--- DATA EXCERPTS Enclosed Below ---

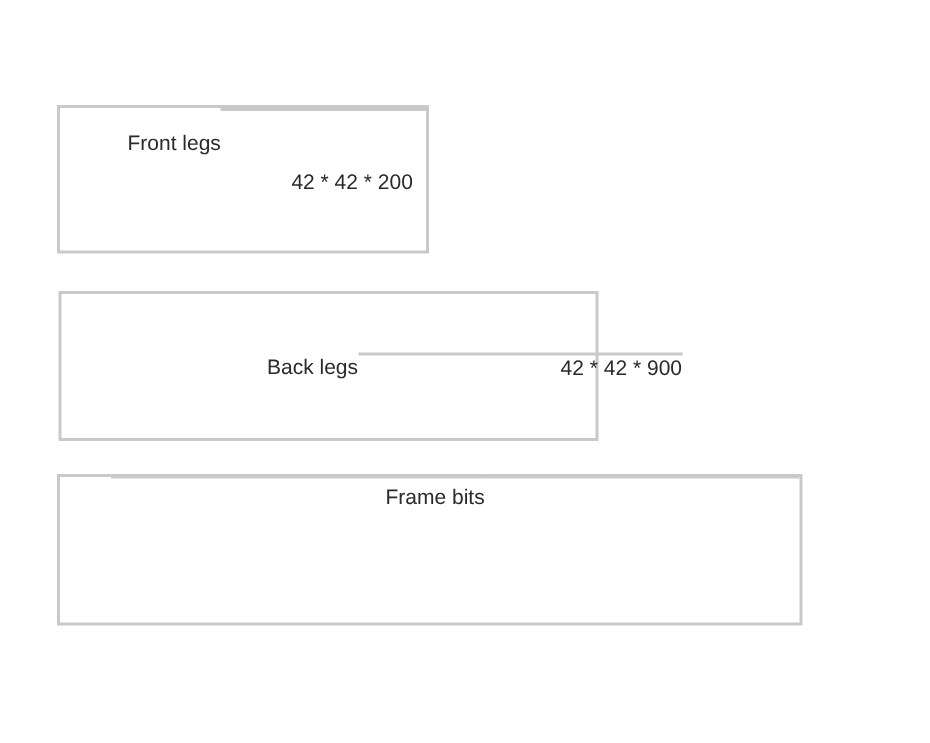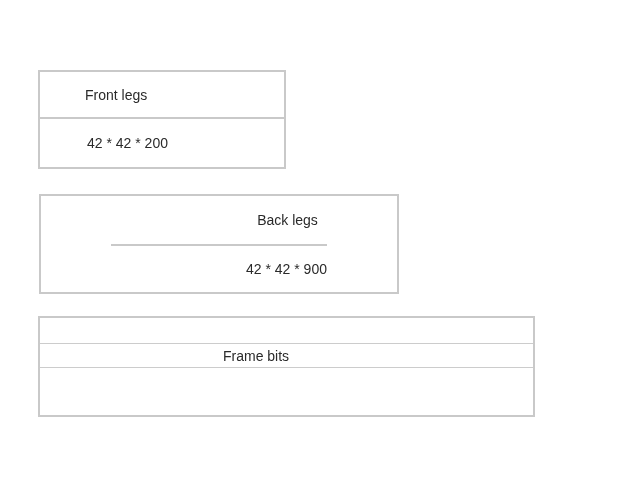--- a/index.html
+++ b/index.html
@@ -21,7 +21,7 @@
     border: 2px solid #c9c9c9;
     background: #ffffff;
     display: flex;
-    flex-direction: column;
+    flex-direction: row;
   }
   .cell {
     display: flex;

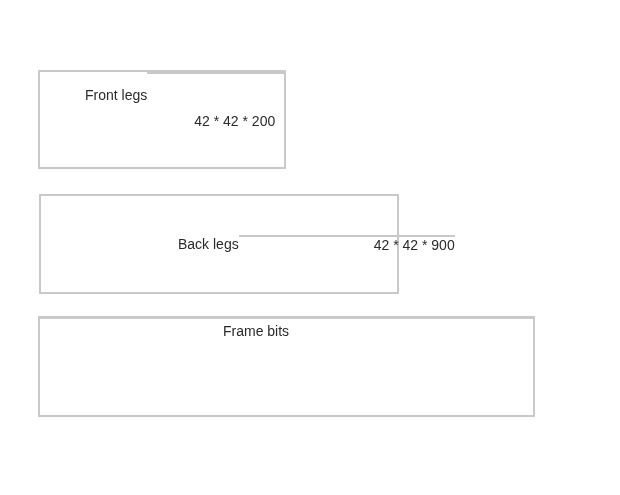--- a/index.html
+++ b/index.html
@@ -47,7 +47,7 @@
   
   #tbl-frame { left: 38px; top: 316px; width: 497px; height: 101px; }
   #tbl-frame .row-pad-top { height: 25px; }
-  #tbl-frame .row-title   { height: 24px; padding-left: 183px; }
+  #tbl-frame .row-title   { height: 24px; padding-left: 183px; margin-left: 34px; }
   #tbl-frame .row-size    { height: 24px; padding-left: 179px; }
   #tbl-frame .row-pad-bottom { flex: 1; }
 </style>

--- End of Enclosed DATA EXCERPTS ---

» **WORK INSTRUCTIONS**
Output the records above unchanged, minus their pictures.

» **SOLVED PROBLEM**
--- a/index.html
+++ b/index.html
@@ -21,7 +21,7 @@
     border: 2px solid #c9c9c9;
     background: #ffffff;
     display: flex;
-    flex-direction: column;
+    flex-direction: row;
   }
   .cell {
     display: flex;

--- a/index.html
+++ b/index.html
@@ -47,7 +47,7 @@
   
   #tbl-frame { left: 38px; top: 316px; width: 497px; height: 101px; }
   #tbl-frame .row-pad-top { height: 25px; }
-  #tbl-frame .row-title   { height: 24px; padding-left: 183px; }
+  #tbl-frame .row-title   { height: 24px; padding-left: 183px; margin-left: 34px; }
   #tbl-frame .row-size    { height: 24px; padding-left: 179px; }
   #tbl-frame .row-pad-bottom { flex: 1; }
 </style>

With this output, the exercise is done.